In dem ziemlich großen Buch, worin das Leben des Paters Salvator beschrieben ist, werden sehr viele wunderbare Heilungen, Weissagungen und übernatürliches Wissen erzählt, wodurch Gott seinen treuen Diener vor der Welt ausgezeichnet hat. So z. B. hielt er einst in Ventimiglia die Fastenpredigten; der Zulauf aus den nahe liegenden Orten war so groß, daß die Kanzel unter freiem Himmel errichtet werden musste. Ein ruchloser Mensch, welcher auch der Menge nachgelaufen war, erblickte hier unter den Zuhörern den, gegen welchen er den grimmigsten Hass trug, und entschloss sich, während der Predigt sich an jenen hinzudrängen und ihn tot zu stechen. Aber durch höhere Erleuchtung bewogen, erklärte Pater Salvator der Volksmenge, er sei gehindert die Predigt zu halten, und ließ den, welcher in Gefahr ermordet zu werden war, zu sich rufen und in einem Nebenzimmer warten. Hernach musste man ihm auch den Mörder im Vorsatz herbei rufen. Diesem hielt er sein teuflisches Vorhaben vor und redete dann mit solchem Nachdruck ihm ins Gewissen, daß er in tränen ausbrach und mit aufrichtiger Reue Besserung gelobte.
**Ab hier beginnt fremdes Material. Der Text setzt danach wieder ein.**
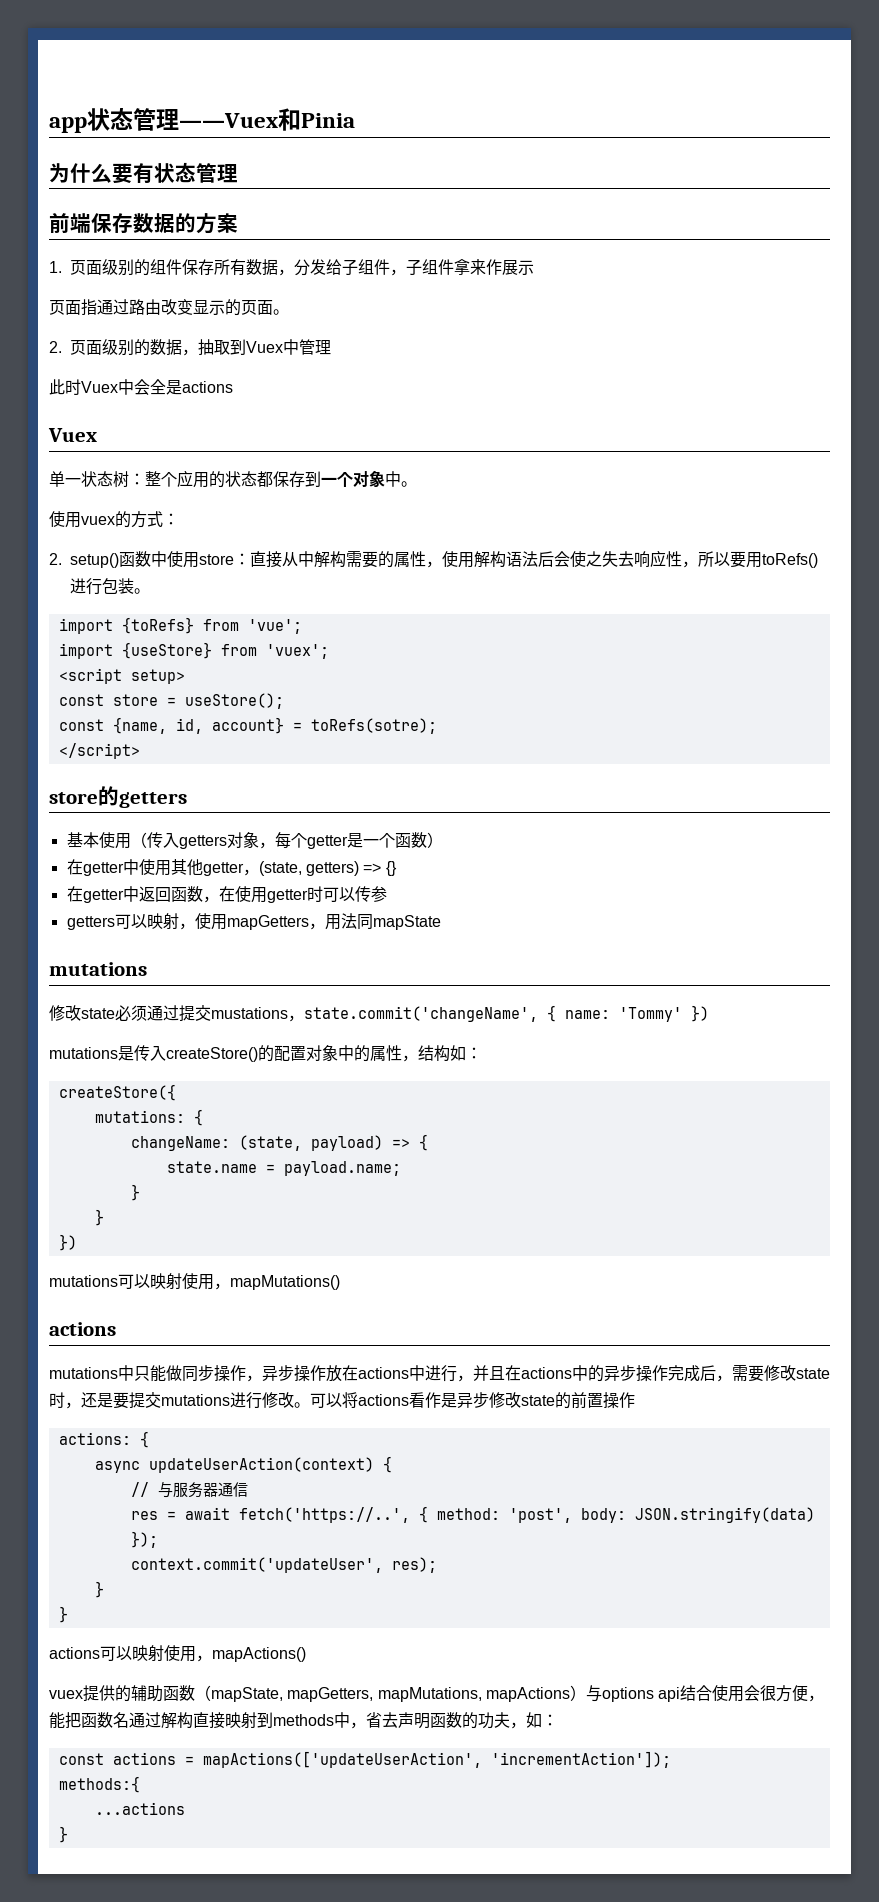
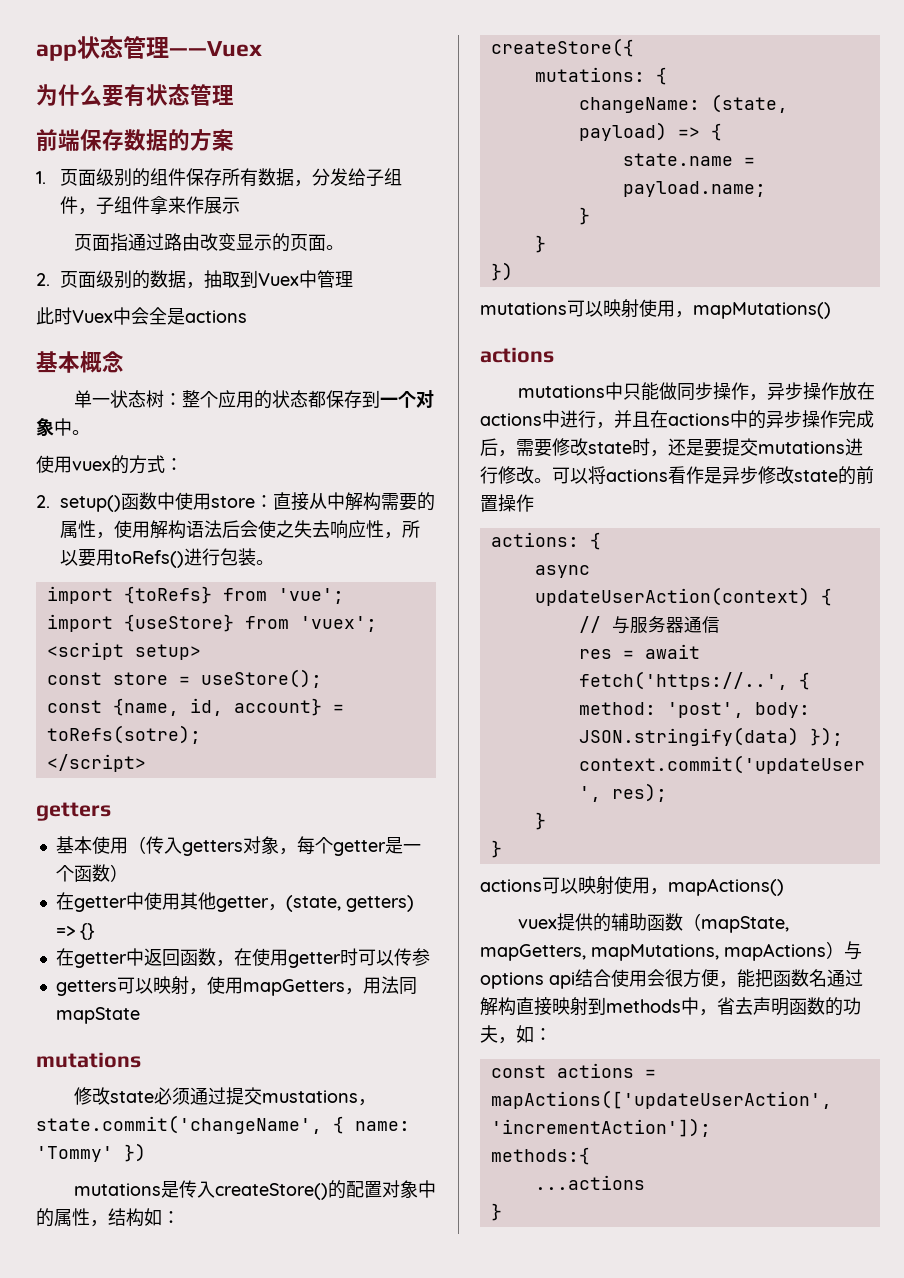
[278,108,355,131] 和Pinia -> (262, 49) none
[48,428,97,442] Vuex -> [36,351,124,373] 基本概念
[49,786,119,806] store的 -> (146, 763) none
Darauf rief Salvator den Andern, und beide besiegelten ihre Versöhnung, indem sie sich liebreich umarmten. –
Mehr als einmal stillte Salvator gefährliche Meeresstürme bloß mit dem Kreuzeszeichen oder Weihwasser; zuweilen riefen gefährlich Kranke seinen Namen an, da er noch lebte, und bekamen alsbald Hilfe, und die schwersten Übel wurden oft einfach geheilt, wenn Salvator den begehrten Segen gab. –
In einer Stadt, wo Salvator ein ganzes Jahr predigte, wurde er allgemein wie ein Heiliger verehrt; daher bat eine Frau, so oft sie dem gottseligen Kapuziner begegnete, ihn um sein Gebet, damit ihre baldige Niederkunft glücklich vonstatten gehe. Sie scheint eine Ahnung gehabt zu haben, daß ihr große Gefahr bevor stehe, denn als es zum Gebären kam, blieb sie mit Not am Leben; das Kind aber kam tot zur Welt. Die bestürzte Mutter befahl, man solle das tote Kind zu Pater Salvator tragen; denn sie hatte das Vertrauen, daß er von Gott dem Kind so viel Lebensfrist erwirken könne, um es noch taufen zu lassen. (siehe den Beitrag: Die Taufe ist für Kinder heilsnotwendig) Als das tote Kind in das Kapuziner-Kloster samt dem Anliegen der Mutter überbracht wurde, war Pater Salvator gerade krank. Ein Bruder trug nun den kleinen Leichnam zu ihm in die Zelle; er schaute betend zum Himmel, segnete dann das Kind mit dem Kreuz, und in demselben Augenblick wurde es zum Leben erweckt. Salvator befahl, es alsbald zur hl. Taufe zu bringen, was auch geschah und ihm der Name Salvator beigelegt wurde. Nun brachte man den Täufling frisch und gesund der Mutter, welche ihn mit höchster Freude küßte und ihn ans Herz drückte. Aber da nun die Seele des Kindes durch die hl. Taufe versorgt war, nahm Gott gleich nachher dieselbe zu sich. –
Ein Türke sah, daß alle Leute auf dem Schiff dem Pater Salvator so große Ehrerbietung erweisen; deshalb schnitt er ihm heimlich von seinem Kleid ein Stückchen ab und steckte es in seinen Busen. Alsbald regte sich in dem Mohammedaner eine solche Begierde den christlichen Glauben anzunehmen, daß er sich, sobald das schiff gelandet war, unterrichten und taufen ließ.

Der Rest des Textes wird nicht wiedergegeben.